Google vs. Hosting Companies
Google’s target is different than your average hosting company. Google’s specifically called out they’re targeting developers and scalable web applications. At your regular $3.95/mo hosting company like GoDaddy, Dreamhost, or other small companies, this isn’t something their customers are after. Sure, Google has some nice offerings for free, but many of them are not developers with those kind of needs. Many of the customers aren’t developers, or have more generic needs like wanting a small site, blog, forum, etc. Google could make it easier for them to deploy, but I don’t foresee Google targeting this. Common hosting is often high support and low profit. They don’t really need BigTable, cloud computing, or anything like that.
Then there are your larger scale hosts who do big deployments, managed support, etc. Places like Rackspace, OrcsWeb, Engine Yard, or BitPusher (the main ones I know of). Often times the people who go to them are larger scale sites who might benefit from what Google offers, but they could also be turned off by the restrictions or need functionality outside of them. Some of the constraints like no direct disk access, no background processing, locked into BigTable/GQL, etc., could be too much. Google understandably places restrictions, since that is how they will offer the cloud they are, but any time you place a restriction, you eliminate some people who can use it. It is a game of give and take. High end managed hosting will still thrive. Often, their biggest asset is the level of personal support they can offer, especially when they do targeted expertise (OrcsWeb does Windows, Engine Yard primarily does Ruby). I don’t see Google being able to match that.
Google vs. Amazon
Some people have said Google App Engine could kill Amazon EC2/SimpleDB/etc, but the reality is they focus on different markets. There is some cross over, both have their own restrictions, but one fills needs the other can’t. Google is only web apps and specifically says they aren’t offering virtual machines or grid computing. Amazon offers virtual machines and can do web app hosting, but does have restrictions on guaranteed availability and storage. Google promises simple web apps, Amazon doesn’t, but you get a full system with Amazon. Companies that need background processing will definitely still use Amazon, and that likely represents a good portion of their usage. Companies like SmugMug offload a lot of their image processing to EC2, and something like that could not be solved by GAE. With Amazon’s recent availability zones and elastic IPs, it is certainly possible to have high availability web apps. Google is more technically restrictive, while Amazon has a higher technical barrier. Additionally, Amazon is more diverse, with EC2, S3, Simple DB, and SQS. They can be used together, or separate.

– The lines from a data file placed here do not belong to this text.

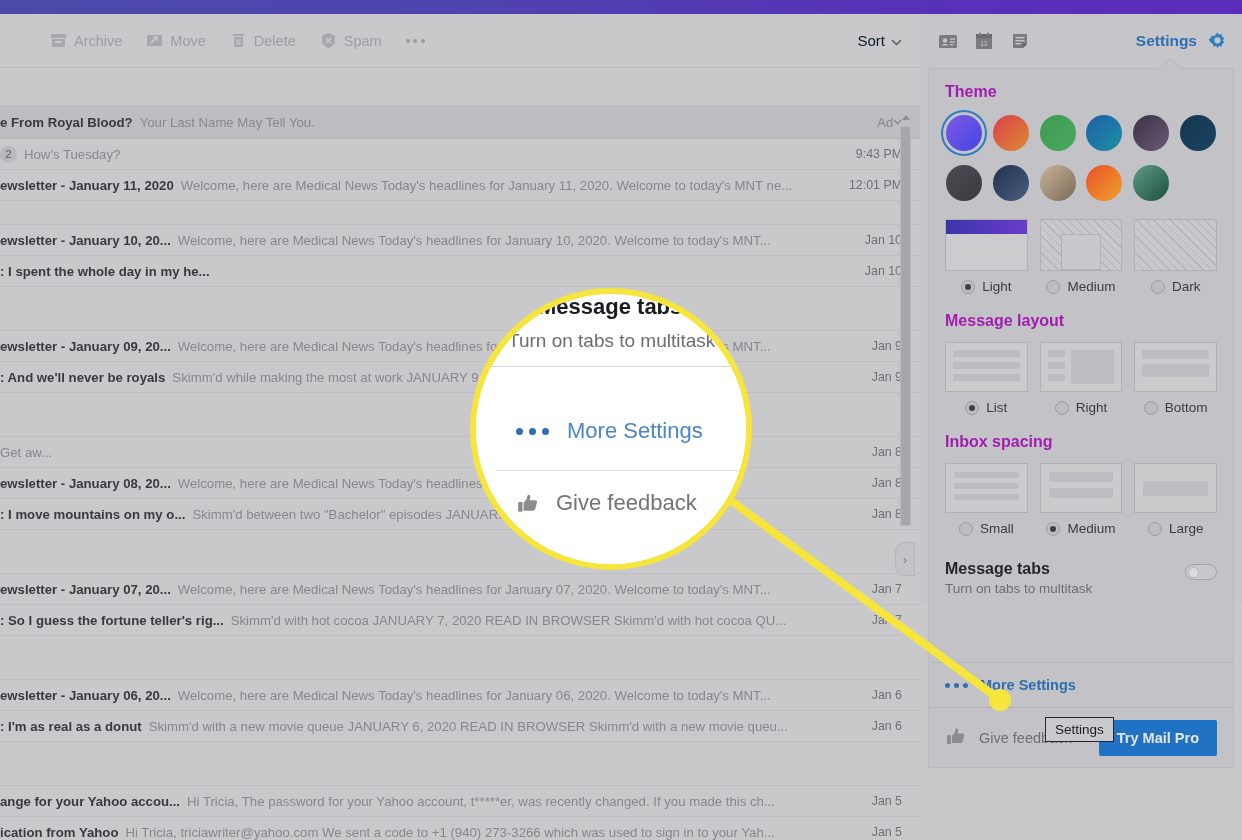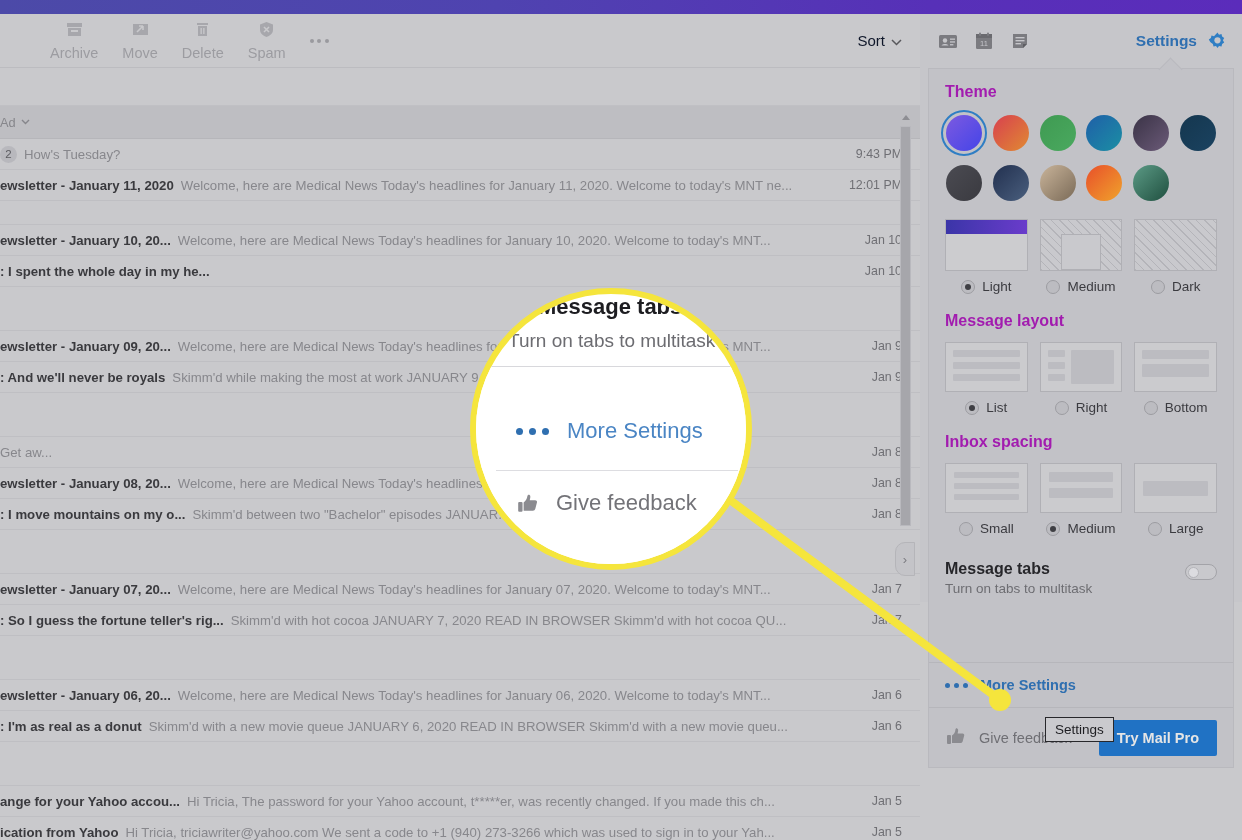--- a/index.html
+++ b/index.html
@@ -41,7 +41,6 @@
     color: #9a9a9f;
     font-size: 14.5px;
     opacity: .95;
-    flex-direction: column;
   }
   .tb-ico { width: 17px; height: 17px; position: relative; display:block; }
   .tb-ico svg { display:block; }

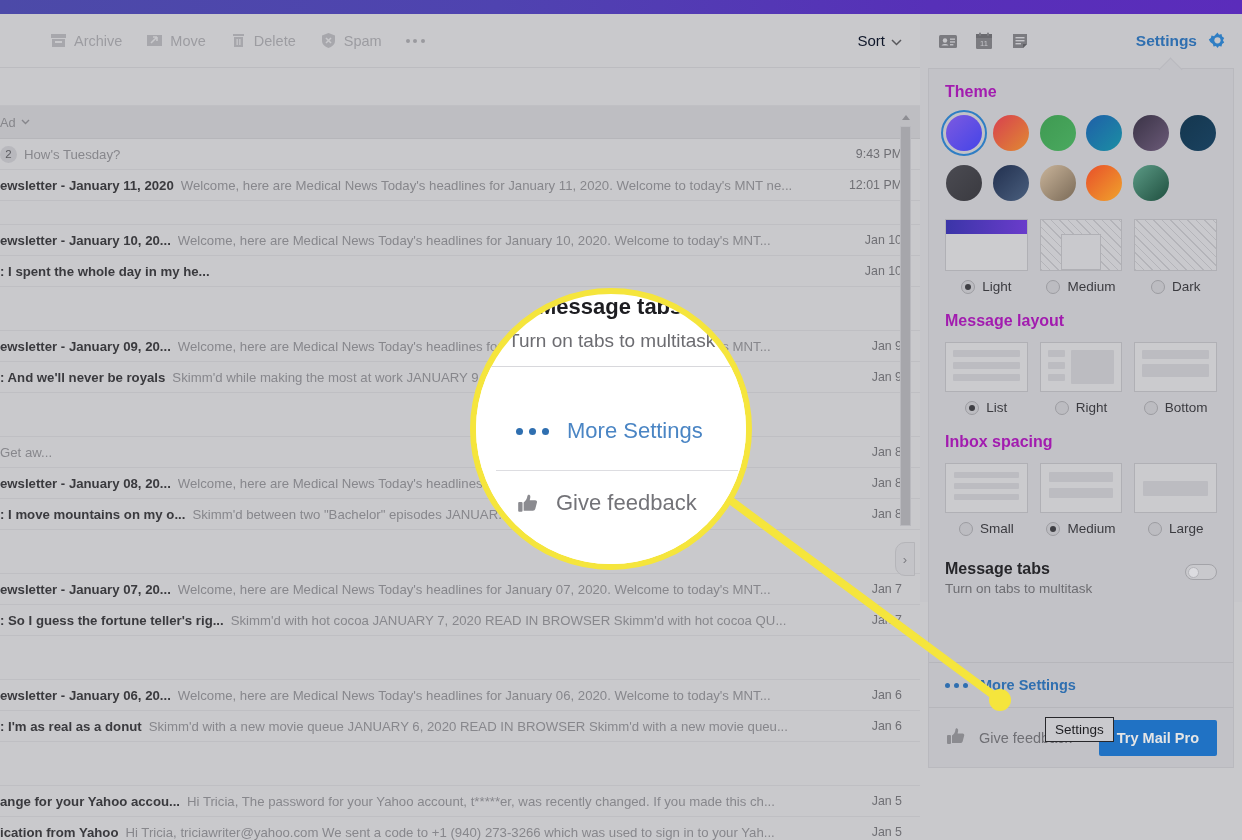--- a/index.html
+++ b/index.html
@@ -338,6 +338,10 @@
 
     <div class="maillist">
         <div class="row ad">
+          <div class="row-left">
+            <span class="subj">e From Royal Blood?</span>
+            <span class="snip">Your Last Name May Tell You.</span>
+          </div>
           <span class="ad-tag">
             <span>Ad</span>
             <svg width="9" height="6" viewBox="0 0 9 6">

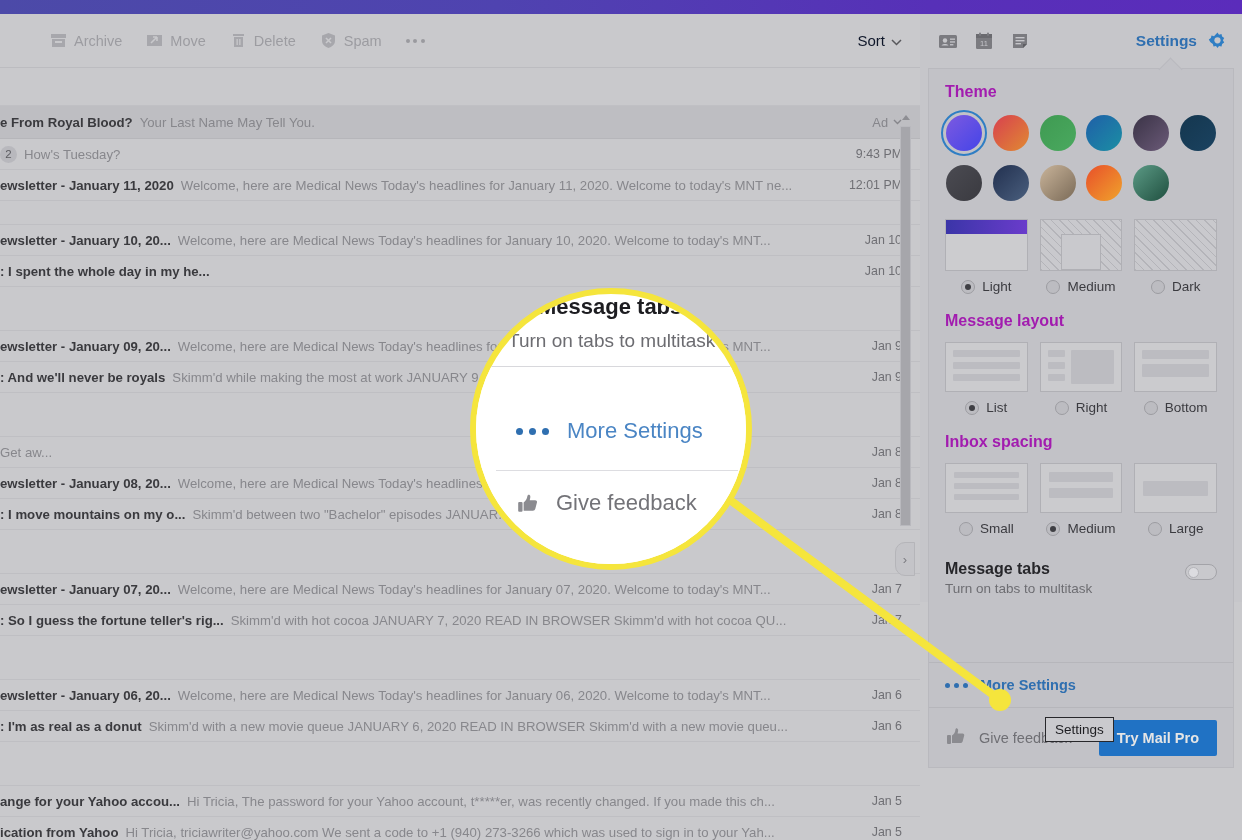--- a/index.html
+++ b/index.html
@@ -72,7 +72,7 @@
   .ad .subj { color:#3a3a3e; }
   .snip { color: #87878c; overflow:hidden; text-overflow:ellipsis; }
   .date { color:#6f6f74; font-size:12.4px; flex-shrink:0; margin-left:14px; }
-  .ad-tag { color:#86868b; font-size:12.8px; display:flex; align-items:center; gap:5px;}
+  .ad-tag { color:#86868b; font-size:12.8px; display:flex; align-items:center; }
   .cnt {
     display:inline-flex; align-items:center; justify-content:center;
     min-width:17px; height:17px; border-radius:50%;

Someone in a blog comment claimed uptime with Google would be better, but that is pure speculation. All systems fail, in one way or another. Making uptime claims for GAE when it is out less than 24 hours is very optimistic. EC2 has its issues, but Amazon makes that clear, and well designed systems on EC2 should adapt just fine. GAE will almost certainly, at one point or another, have an issue, degraded performance, momentary outage, etc.
On going impact
Probably the most powerful offering with GAE that hopefully develops further is their database. Scaling the database is often the biggest issue for large sites. The web tier almost never the bottle neck, but the database. Scaling a database can be very costly, especially with traditional RDBMs. In the future, we’ll likely see much more with BigTable and products targeting distributed scalable databases made easy. Microsoft recently announce SQL Server Data Services, but I expect much more to be coming.
There will likely be other “cloud computing” offerings coming from others. Some speculate Microsoft will be, others have thought HP. I think there will still be more to come.